Knowledge Distillation for Semantic Segmentation and Autonomous Driving. : Astudy on the influence of hyperparameters, initialization of a student network and the distillation method on the semantic segmentation of urban scenes.

University essay from KTH/Skolan för elektroteknik och datavetenskap (EECS)

Abstract: Reducing the size of a neural network whilst maintaining a comparable performance is an important problem to be solved since the constrictions on resources of small devices make it impossible to deploy large models in numerous real-life scenarios. A prominent example is autonomous driving, where computer vision tasks such as object detection and semantic segmentation need to be performed in real time by mobile devices.

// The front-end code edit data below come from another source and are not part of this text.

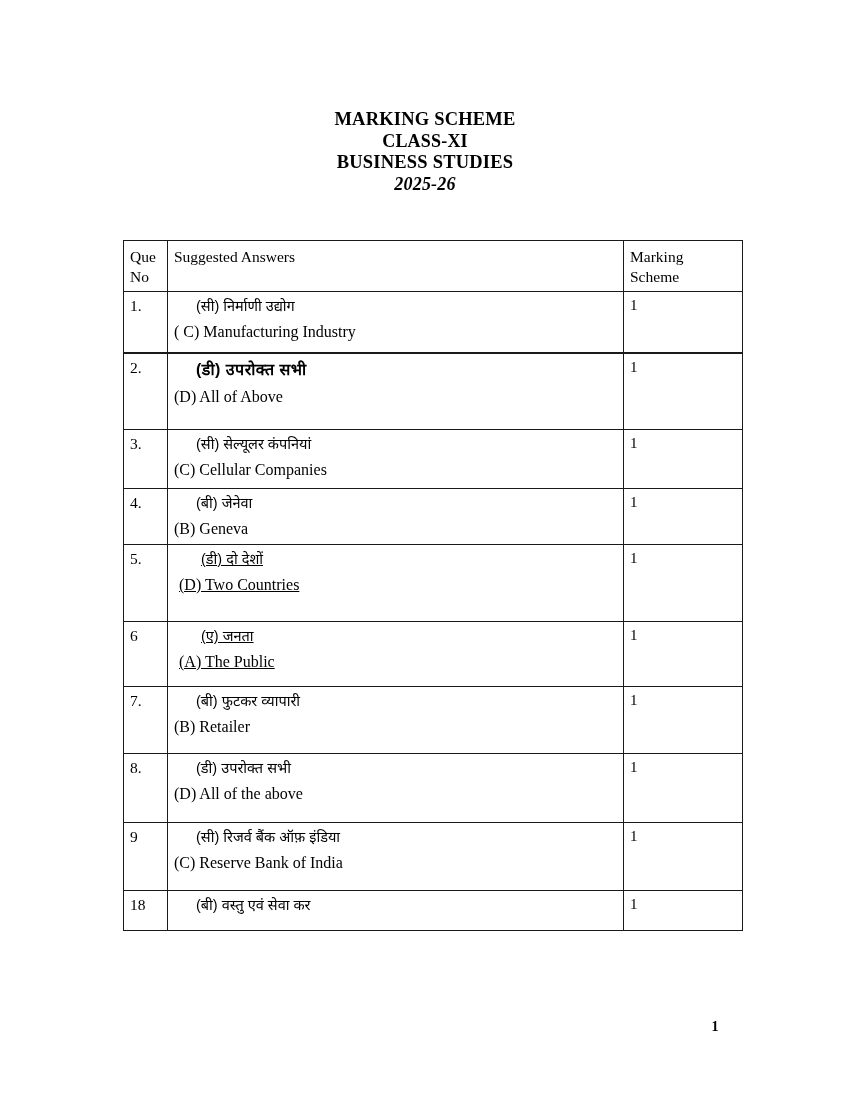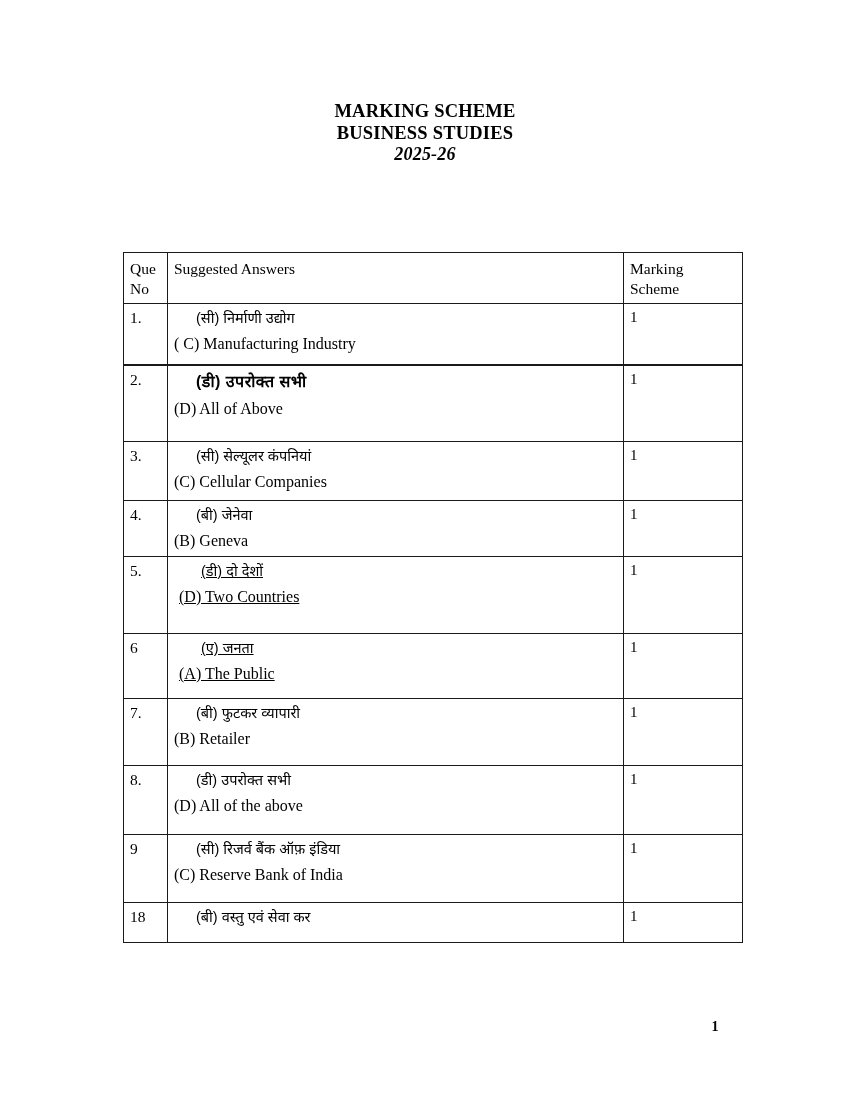--- a/index.html
+++ b/index.html
@@ -27,7 +27,7 @@
   .doc-header {
     position: absolute;
     left: 0;
-    top: 101px;
+    top: 109px;
     width: 850px;
     text-align: center;
   }

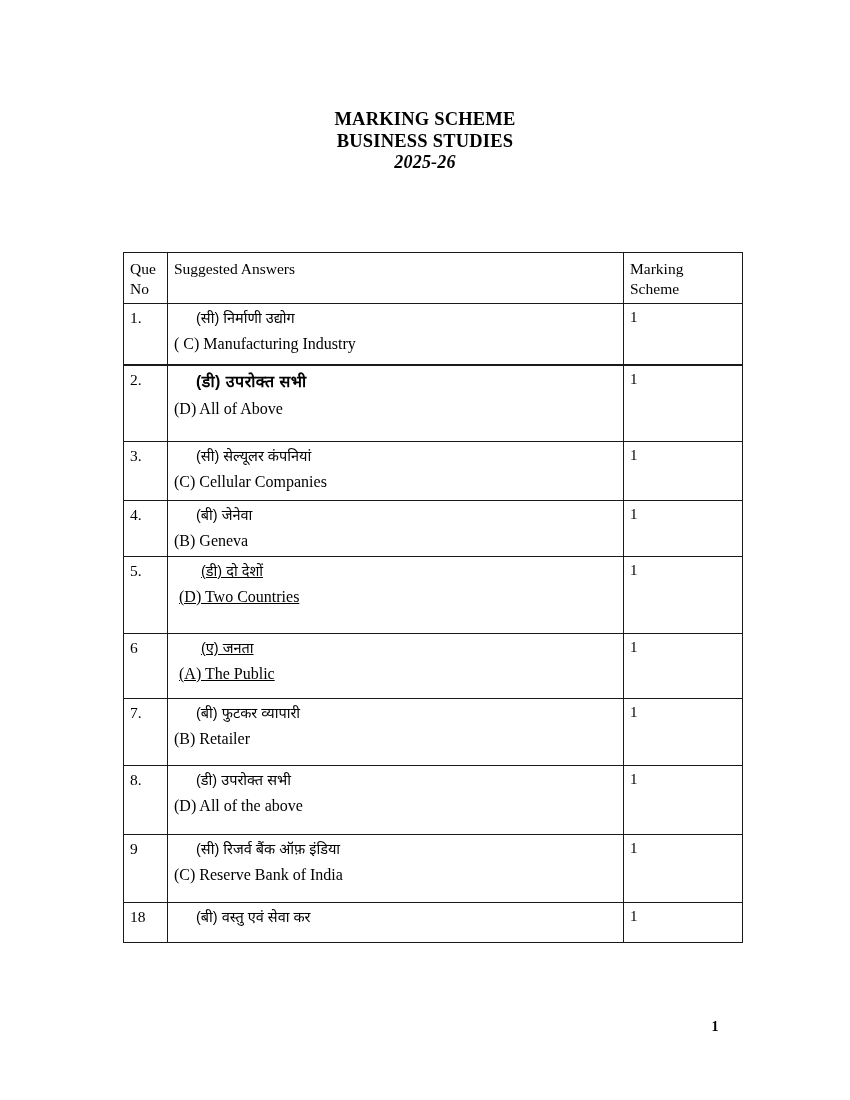--- a/index.html
+++ b/index.html
@@ -123,6 +123,7 @@
 
   <div class="doc-header">
     <div class="hline l1">MARKING SCHEME</div>
+    <div class="hline l2">CLASS-XI</div>
     <div class="hline l3">BUSINESS STUDIES</div>
     <div class="hline l4">2025-26</div>
   </div>

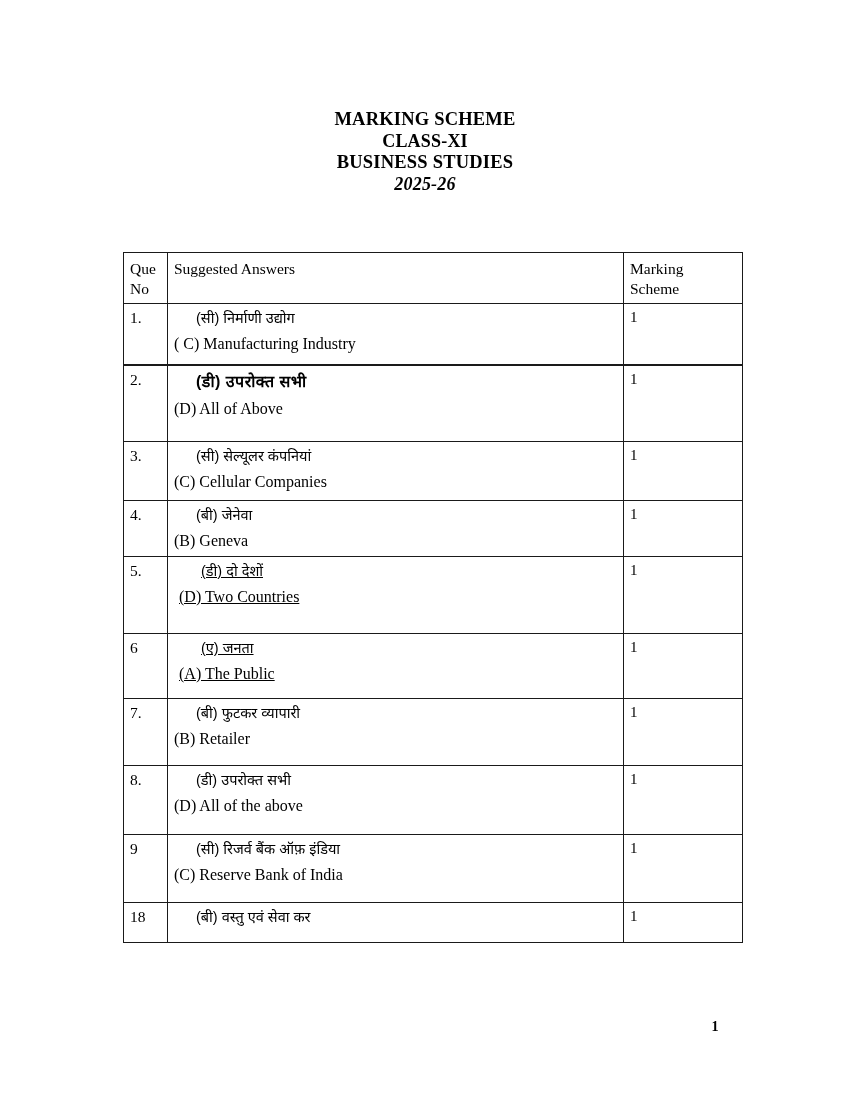--- a/index.html
+++ b/index.html
@@ -45,7 +45,7 @@
   .answer-table {
     position: absolute;
     left: 123px;
-    top: 252px;
+    top: 240px;
     width: 613px;
     border-collapse: collapse;
     table-layout: fixed;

In this thesis, the knowledge and spherical knowledge distillation techniques are utilized to train a small model (PSPNet50) under the supervision of a large model (PSPNet101) in order to perform semantic segmentation of urban scenes. The importance of the distillation hyperparameters is studied first, namely the influence of the temperature and the weights of the loss function on the performance of the distilled model, showing no decisive advantage over the individual training of the student. Thereafter, distillation is performed utilizing a pretrained student, revealing a good improvement in performance. Contrary to expectations, the pretrained student benefits from a high learning rate when training resumes under distillation, especially in the spherical knowledge distillation case, displaying a superior and more stable performance when compared to the regular knowledge distillation setting. These findings are validated by several experiments conducted using the Cityscapes dataset. The best distilled model achieves 87.287% pixel accuracy and a 42.0% mean Intersection-Over-Union value (mIoU) on the validation set, higher than the 86.356% pixel accuracy and 39.6% mIoU obtained by the baseline student. On the test set, the official evaluation obtained by submission to the Cityscapes website yields 42.213% mIoU for the distilled model and 41.085% for the baseline student.